SpaceX Crew Dragon Demo-2 mission has been smooth sailing for NASA so far. Astronauts Bob Bacon and Doug Hurley created a late May. Now they are ready to return as soon as possible this Sunday.
Returning to Earth takes some time, and will be on NASA TV with a livestream along the way.
Stormy weather at potential splashdown sites across the Atlantic can complicate the schedule. NASA Commercial Crew Program Manager Steve said, “We’re going to watch the weather very carefully. We have a series of sites and many days. If we’re not ready to come home on Saturday, we’re not home on Monday Will return Stich said in a statement on Wednesday.
While time details may change, NASA has set the following coverage schedule for major milestones:
Saturday, August 1:
- ISS Farewell Ceremony Coverage at 6:10 am PT.

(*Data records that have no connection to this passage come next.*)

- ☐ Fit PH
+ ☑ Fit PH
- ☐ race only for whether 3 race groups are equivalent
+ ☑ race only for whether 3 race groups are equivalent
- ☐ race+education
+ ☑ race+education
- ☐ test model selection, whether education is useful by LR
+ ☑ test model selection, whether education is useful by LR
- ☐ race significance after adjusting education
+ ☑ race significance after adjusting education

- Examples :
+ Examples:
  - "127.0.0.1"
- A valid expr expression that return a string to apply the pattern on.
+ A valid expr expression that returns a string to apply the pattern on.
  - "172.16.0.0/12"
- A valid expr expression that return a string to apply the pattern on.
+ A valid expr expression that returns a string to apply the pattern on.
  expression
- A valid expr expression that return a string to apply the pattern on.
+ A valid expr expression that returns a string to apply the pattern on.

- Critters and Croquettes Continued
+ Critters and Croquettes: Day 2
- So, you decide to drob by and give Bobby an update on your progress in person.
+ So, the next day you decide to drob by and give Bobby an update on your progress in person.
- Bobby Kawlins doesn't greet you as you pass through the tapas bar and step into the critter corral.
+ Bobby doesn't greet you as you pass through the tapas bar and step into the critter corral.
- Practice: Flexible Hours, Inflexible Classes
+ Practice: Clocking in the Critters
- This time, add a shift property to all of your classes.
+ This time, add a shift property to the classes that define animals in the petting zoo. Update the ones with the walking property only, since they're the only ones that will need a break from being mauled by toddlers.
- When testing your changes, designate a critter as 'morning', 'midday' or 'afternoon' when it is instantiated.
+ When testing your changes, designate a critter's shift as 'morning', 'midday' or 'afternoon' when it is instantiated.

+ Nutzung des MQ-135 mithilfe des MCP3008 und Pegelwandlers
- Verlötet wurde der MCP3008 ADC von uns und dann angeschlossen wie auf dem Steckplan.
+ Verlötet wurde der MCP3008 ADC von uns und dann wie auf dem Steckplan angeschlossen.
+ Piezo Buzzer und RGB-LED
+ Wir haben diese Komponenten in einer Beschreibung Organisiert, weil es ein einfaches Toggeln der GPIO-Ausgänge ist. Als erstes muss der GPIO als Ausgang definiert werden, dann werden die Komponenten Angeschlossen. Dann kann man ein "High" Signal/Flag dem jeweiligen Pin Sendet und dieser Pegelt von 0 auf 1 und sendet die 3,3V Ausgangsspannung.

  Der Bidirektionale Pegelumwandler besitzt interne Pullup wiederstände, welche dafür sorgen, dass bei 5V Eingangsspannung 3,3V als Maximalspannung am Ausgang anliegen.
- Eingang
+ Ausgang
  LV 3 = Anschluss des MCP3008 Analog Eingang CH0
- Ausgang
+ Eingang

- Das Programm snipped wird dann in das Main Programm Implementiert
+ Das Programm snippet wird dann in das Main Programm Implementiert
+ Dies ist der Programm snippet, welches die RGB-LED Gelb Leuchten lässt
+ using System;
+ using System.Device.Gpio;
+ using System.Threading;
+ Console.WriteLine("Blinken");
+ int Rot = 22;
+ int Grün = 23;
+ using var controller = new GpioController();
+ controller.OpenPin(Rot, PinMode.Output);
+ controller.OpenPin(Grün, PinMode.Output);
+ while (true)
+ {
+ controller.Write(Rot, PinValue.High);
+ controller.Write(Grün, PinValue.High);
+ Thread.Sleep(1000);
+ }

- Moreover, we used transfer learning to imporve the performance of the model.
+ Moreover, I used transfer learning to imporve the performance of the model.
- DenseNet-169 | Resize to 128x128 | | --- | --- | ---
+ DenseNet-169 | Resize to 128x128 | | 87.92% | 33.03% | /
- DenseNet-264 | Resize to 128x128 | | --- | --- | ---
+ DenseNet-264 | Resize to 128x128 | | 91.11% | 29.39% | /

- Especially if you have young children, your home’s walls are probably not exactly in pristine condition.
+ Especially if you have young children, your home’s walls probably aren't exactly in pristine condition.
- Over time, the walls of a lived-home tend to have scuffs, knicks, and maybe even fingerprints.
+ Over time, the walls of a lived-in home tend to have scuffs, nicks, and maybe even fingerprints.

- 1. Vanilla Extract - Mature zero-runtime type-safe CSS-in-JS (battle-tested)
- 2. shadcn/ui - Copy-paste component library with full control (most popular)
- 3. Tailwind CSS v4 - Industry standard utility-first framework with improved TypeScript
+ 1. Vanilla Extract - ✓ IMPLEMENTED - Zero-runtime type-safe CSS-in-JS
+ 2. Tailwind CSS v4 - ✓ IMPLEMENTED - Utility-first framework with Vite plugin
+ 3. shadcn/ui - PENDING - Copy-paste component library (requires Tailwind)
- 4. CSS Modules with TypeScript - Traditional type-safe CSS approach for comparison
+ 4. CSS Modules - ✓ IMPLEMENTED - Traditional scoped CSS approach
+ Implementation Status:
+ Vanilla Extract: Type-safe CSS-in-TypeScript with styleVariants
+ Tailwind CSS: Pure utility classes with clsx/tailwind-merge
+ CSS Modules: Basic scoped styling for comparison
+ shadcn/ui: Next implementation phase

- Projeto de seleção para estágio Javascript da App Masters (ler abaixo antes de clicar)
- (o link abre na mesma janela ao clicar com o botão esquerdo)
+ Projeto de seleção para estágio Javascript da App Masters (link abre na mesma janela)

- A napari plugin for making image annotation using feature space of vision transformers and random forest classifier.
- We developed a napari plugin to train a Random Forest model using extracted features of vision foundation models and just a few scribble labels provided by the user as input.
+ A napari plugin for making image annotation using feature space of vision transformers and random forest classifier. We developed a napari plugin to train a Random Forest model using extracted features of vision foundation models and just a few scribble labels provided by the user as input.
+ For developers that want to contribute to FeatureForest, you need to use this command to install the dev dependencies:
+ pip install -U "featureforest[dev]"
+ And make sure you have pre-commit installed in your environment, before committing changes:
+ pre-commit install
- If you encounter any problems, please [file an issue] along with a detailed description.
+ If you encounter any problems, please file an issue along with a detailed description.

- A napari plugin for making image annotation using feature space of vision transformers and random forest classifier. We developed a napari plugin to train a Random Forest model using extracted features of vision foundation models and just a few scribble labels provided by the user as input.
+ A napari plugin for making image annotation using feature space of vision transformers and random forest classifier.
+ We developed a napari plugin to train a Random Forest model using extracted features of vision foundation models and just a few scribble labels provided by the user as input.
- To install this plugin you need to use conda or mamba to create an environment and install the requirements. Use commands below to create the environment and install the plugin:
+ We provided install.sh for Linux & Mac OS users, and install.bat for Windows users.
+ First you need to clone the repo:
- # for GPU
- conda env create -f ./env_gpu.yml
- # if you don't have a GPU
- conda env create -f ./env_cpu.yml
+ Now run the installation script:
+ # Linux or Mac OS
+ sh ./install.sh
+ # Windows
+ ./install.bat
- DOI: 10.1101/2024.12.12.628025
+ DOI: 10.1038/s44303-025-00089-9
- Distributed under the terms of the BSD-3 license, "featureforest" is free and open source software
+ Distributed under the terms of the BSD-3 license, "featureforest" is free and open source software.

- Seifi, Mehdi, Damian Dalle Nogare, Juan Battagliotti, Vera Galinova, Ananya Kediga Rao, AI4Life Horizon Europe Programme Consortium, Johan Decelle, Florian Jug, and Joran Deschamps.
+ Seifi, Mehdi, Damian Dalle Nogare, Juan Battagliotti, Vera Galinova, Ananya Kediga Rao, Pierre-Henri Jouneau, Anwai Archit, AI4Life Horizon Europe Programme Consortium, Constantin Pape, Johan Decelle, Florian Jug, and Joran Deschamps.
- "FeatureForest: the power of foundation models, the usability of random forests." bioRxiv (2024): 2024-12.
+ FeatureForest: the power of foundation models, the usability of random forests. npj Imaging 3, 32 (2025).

- Coverage begins at 2:15 pm PT, ahead of departure at 4:34 pm.
Sunday, August 2:
- Splashdown in the Atlantic Ocean is targeted for 11:42 pm PT.
- Post-splashdown news conference scheduled for 2 pm PT.
The reentry process is dramatic. In a statement on July 24, NASA said, “The crew must have been traveling at an orbital velocity of 17,500 mph before orbiting the dragon.” On July 24, NASA said its maximum temperature was about 3,500 degrees Fahrenheit. is.”
SpaceX will call on the recovery vessel Crew Dragon (an astronaut named Endeavor) to take out the spacecraft and parachute from the water. Endeavor will be hoisted aboard the ship and Behenken and Hurley will be greeted by a medical team.
The crew owes a lot to a safe, uneven return to the dragon. “This is SpaceX’s final test flight and is providing data on the performance of the Falcon 9 rocket, crew dragon spacecraft and ground systems, as well as data on orbit, docking, splashdown and recovery operations,” NASA said in a release.
If Crew Dragon passes these last tests, SpaceX will be able to provide the regulars,. And it would end NASA’s reliance on Russian spacecraft for the first time since the shuttle era.